I know he’s the one. I know he will make me happy. I know I love him.
But I know something else as well. I know I have a secret. A dirty secret that he can never find out.
A secret that I am ashamed of. A secret that haunts me in the dead of night when the world around me is sleeping and I am awake, plagued with reruns of that fateful morning running through my head.
When I think about it, I can’t stop the tingle of excitement running down my spine. The tingling sensation caresses my skin, teases me, excites me.
It reminds me of the feeling of ultimate power that was bestowed upon me in that moment. The power that came from knowing I could have saved a life but instead chose to watch its light die out.

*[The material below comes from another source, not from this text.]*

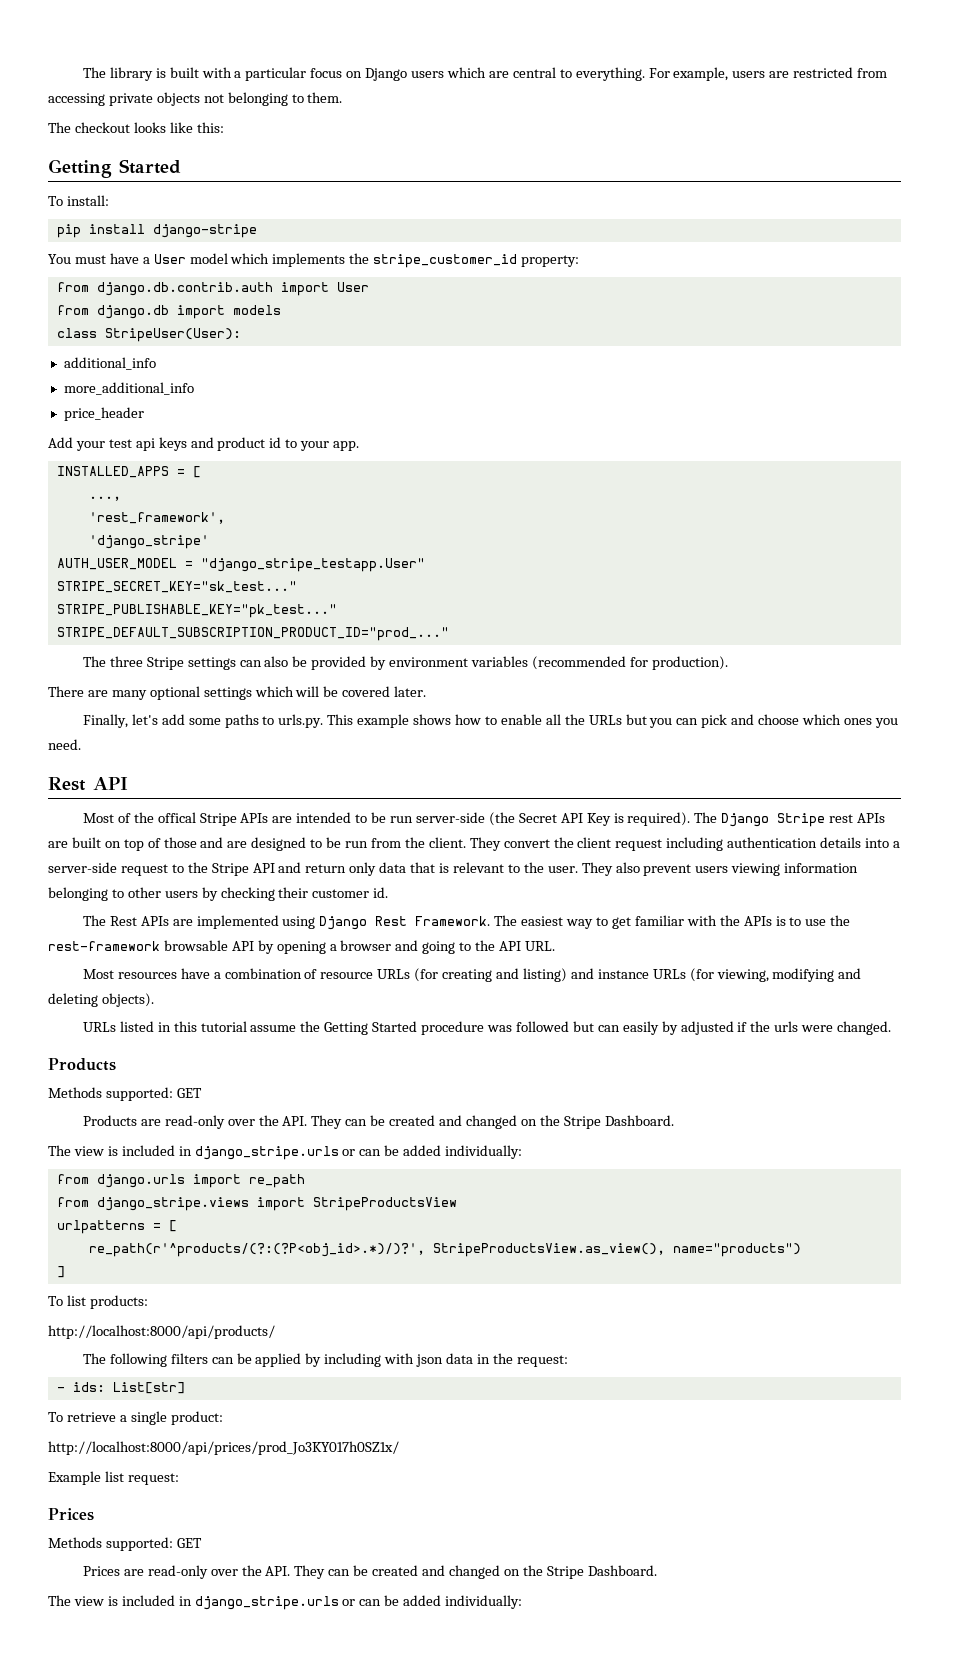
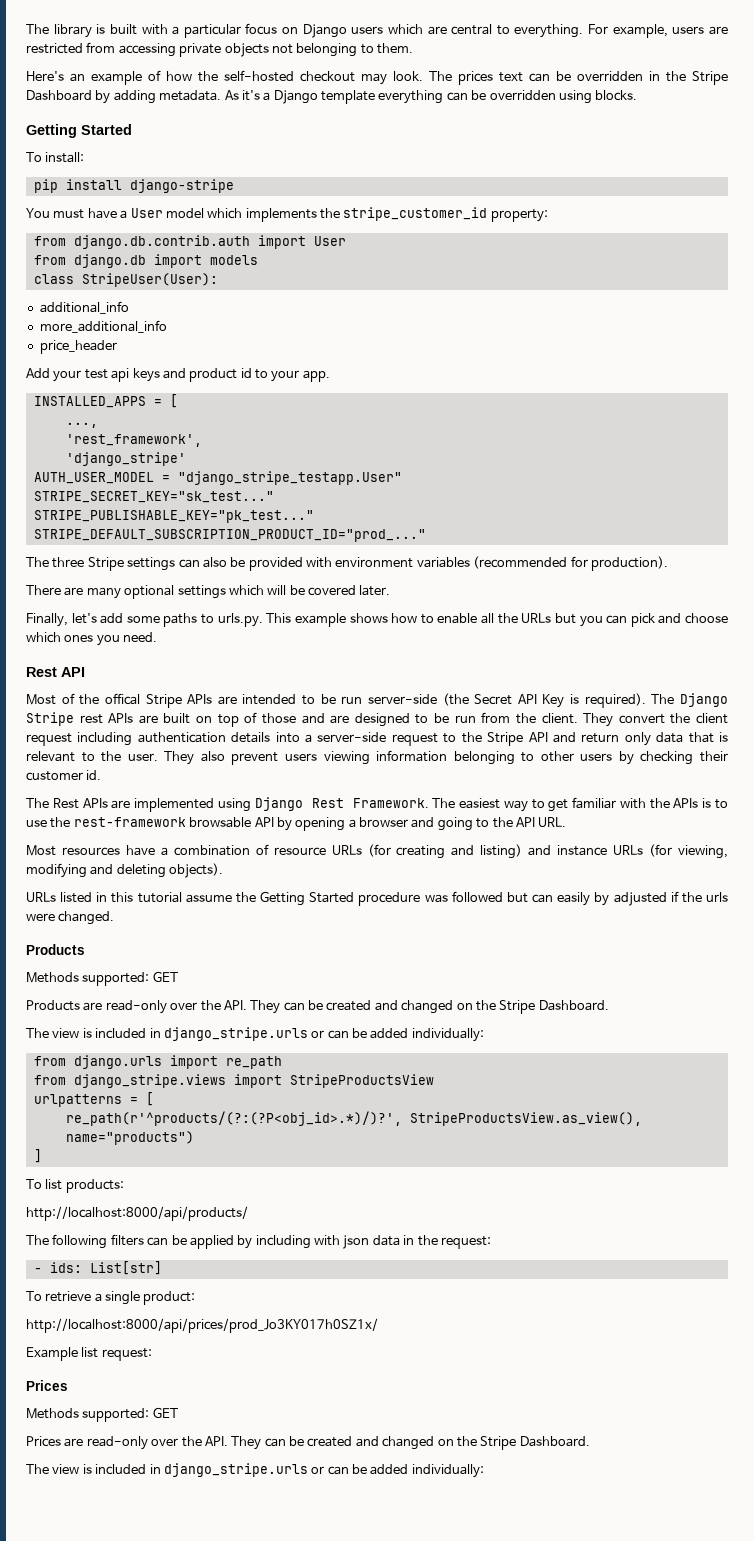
[48,122,224,133] The checkout looks like this: -> [26,70,728,85] [26,90,638,104] Here's an example of how the self-hosted checkout may look. The prices text can be overridden in the Stripe Dashboard by adding metadata. As it's a Django template everything can be overridden using blocks.
[370,656,387,670] by -> [306,557,332,568] with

It pulls me back into the moment when I watched my husband’s eyes glaze over, his body as dead on the outside as I felt on the inside.
I think of that power and the tingle I felt at the time. Not on my spine but somewhere entirely more private.
I think of the feelings of power, excitement and freedom swirling through me and I relive it.
I reach across and stroke Danny’s cheek. He stirs slightly, his arm pulling me in closer to him as he falls back into sleep.
He can never know my secret.
He can never know that although I love him so much it’s like a physical ache inside of me, that sometimes, I allow myself to imagine a scenario where I stand by and watch the life drain out of him.
He can never know that sometimes, I have fantasies where he lays helpless and dying, begging me to save him.
He can never know that I don’t help him. I stand there and watch as he dies before me.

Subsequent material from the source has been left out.